To do
Take the entries below and retype them word for word, excluding the images.

== Records shown ==

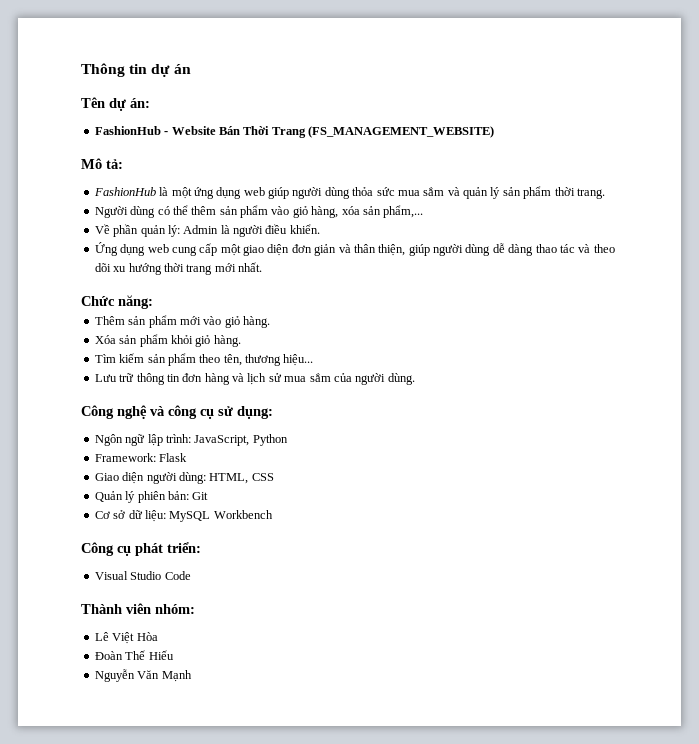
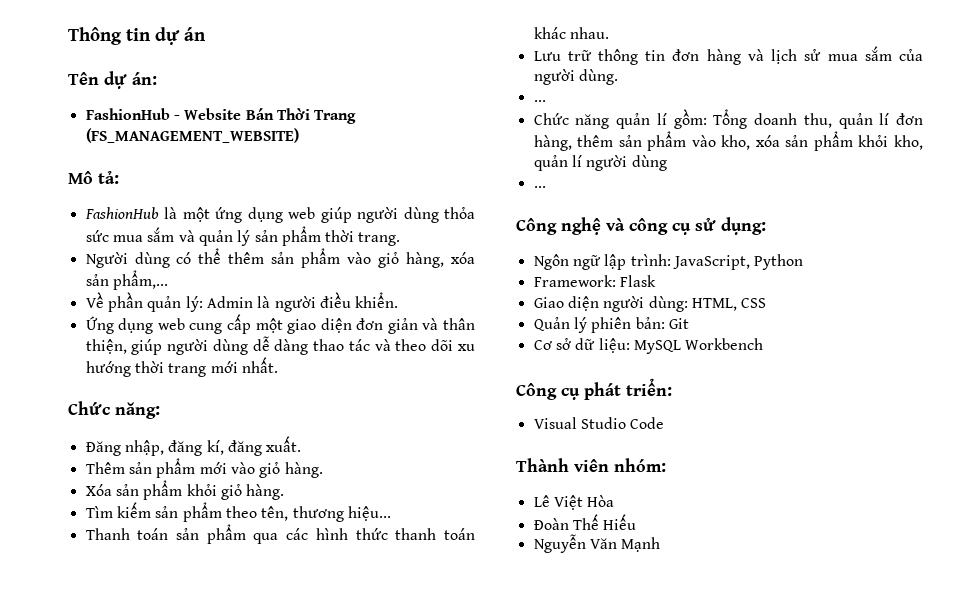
+ Đăng nhập, đăng kí, đăng xuất.
+ Thanh toán sản phẩm qua các hình thức thanh toán khác nhau.
  Lưu trữ thông tin đơn hàng và lịch sử mua sắm của người dùng.
+ ...
+ Chức năng quản lí gồm: Tổng doanh thu, quản lí đơn hàng, thêm sản phẩm vào kho, xóa sản phẩm khỏi kho, quản lí người dùng
+ ...

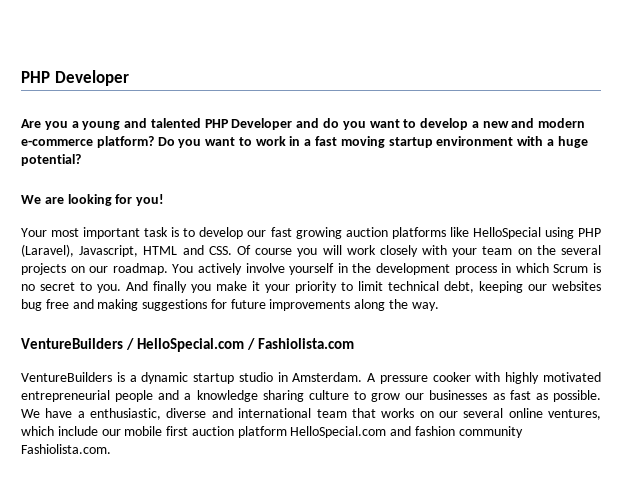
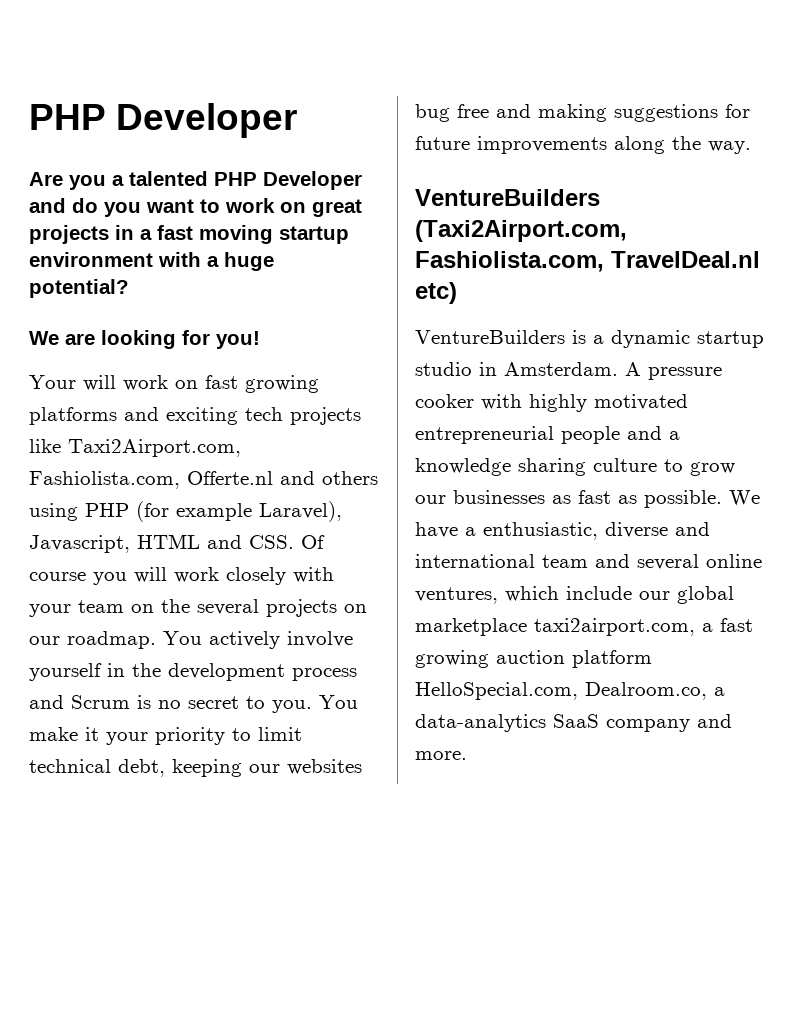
- Are you a young and talented PHP Developer and do you want to develop a new and modern e-commerce platform? Do you want to work in a fast moving startup environment with a huge potential?
+ Are you a talented PHP Developer and do you want to work on great projects in a fast moving startup environment with a huge potential?
- Your most important task is to develop our fast growing auction platforms like HelloSpecial using PHP (Laravel), Javascript, HTML and CSS. Of course you will work closely with your team on the several projects on our roadmap.
+ Your will work on fast growing platforms and exciting tech projects like Taxi2Airport.com, Fashiolista.com, Offerte.nl and others using PHP (for example Laravel), Javascript, HTML and CSS. Of course you will work closely with your team on the several projects on our roadmap.
- You actively involve yourself in the development process in which Scrum is no secret to you.
+ You actively involve yourself in the development process and Scrum is no secret to you.
- And finally you make it your priority to limit technical debt, keeping our websites bug free and making suggestions for future improvements along the way.
+ You make it your priority to limit technical debt, keeping our websites bug free and making suggestions for future improvements along the way.
- VentureBuilders / HelloSpecial.com / Fashiolista.com
+ VentureBuilders (Taxi2Airport.com, Fashiolista.com, TravelDeal.nl etc)
- We have a enthusiastic, diverse and international team that works on our several online ventures, which include our mobile first auction platform HelloSpecial.com and fashion community Fashiolista.com.
+ We have a enthusiastic, diverse and international team and several online ventures, which include our global marketplace taxi2airport.com, a fast growing auction platform HelloSpecial.com, Dealroom.co, a data-analytics SaaS company and more.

===

Answer box
+ Đăng nhập, đăng kí, đăng xuất.
+ Thanh toán sản phẩm qua các hình thức thanh toán khác nhau.
  Lưu trữ thông tin đơn hàng và lịch sử mua sắm của người dùng.
+ ...
+ Chức năng quản lí gồm: Tổng doanh thu, quản lí đơn hàng, thêm sản phẩm vào kho, xóa sản phẩm khỏi kho, quản lí người dùng
+ ...

- Are you a young and talented PHP Developer and do you want to develop a new and modern e-commerce platform? Do you want to work in a fast moving startup environment with a huge potential?
+ Are you a talented PHP Developer and do you want to work on great projects in a fast moving startup environment with a huge potential?
- Your most important task is to develop our fast growing auction platforms like HelloSpecial using PHP (Laravel), Javascript, HTML and CSS. Of course you will work closely with your team on the several projects on our roadmap.
+ Your will work on fast growing platforms and exciting tech projects like Taxi2Airport.com, Fashiolista.com, Offerte.nl and others using PHP (for example Laravel), Javascript, HTML and CSS. Of course you will work closely with your team on the several projects on our roadmap.
- You actively involve yourself in the development process in which Scrum is no secret to you.
+ You actively involve yourself in the development process and Scrum is no secret to you.
- And finally you make it your priority to limit technical debt, keeping our websites bug free and making suggestions for future improvements along the way.
+ You make it your priority to limit technical debt, keeping our websites bug free and making suggestions for future improvements along the way.
- VentureBuilders / HelloSpecial.com / Fashiolista.com
+ VentureBuilders (Taxi2Airport.com, Fashiolista.com, TravelDeal.nl etc)
- We have a enthusiastic, diverse and international team that works on our several online ventures, which include our mobile first auction platform HelloSpecial.com and fashion community Fashiolista.com.
+ We have a enthusiastic, diverse and international team and several online ventures, which include our global marketplace taxi2airport.com, a fast growing auction platform HelloSpecial.com, Dealroom.co, a data-analytics SaaS company and more.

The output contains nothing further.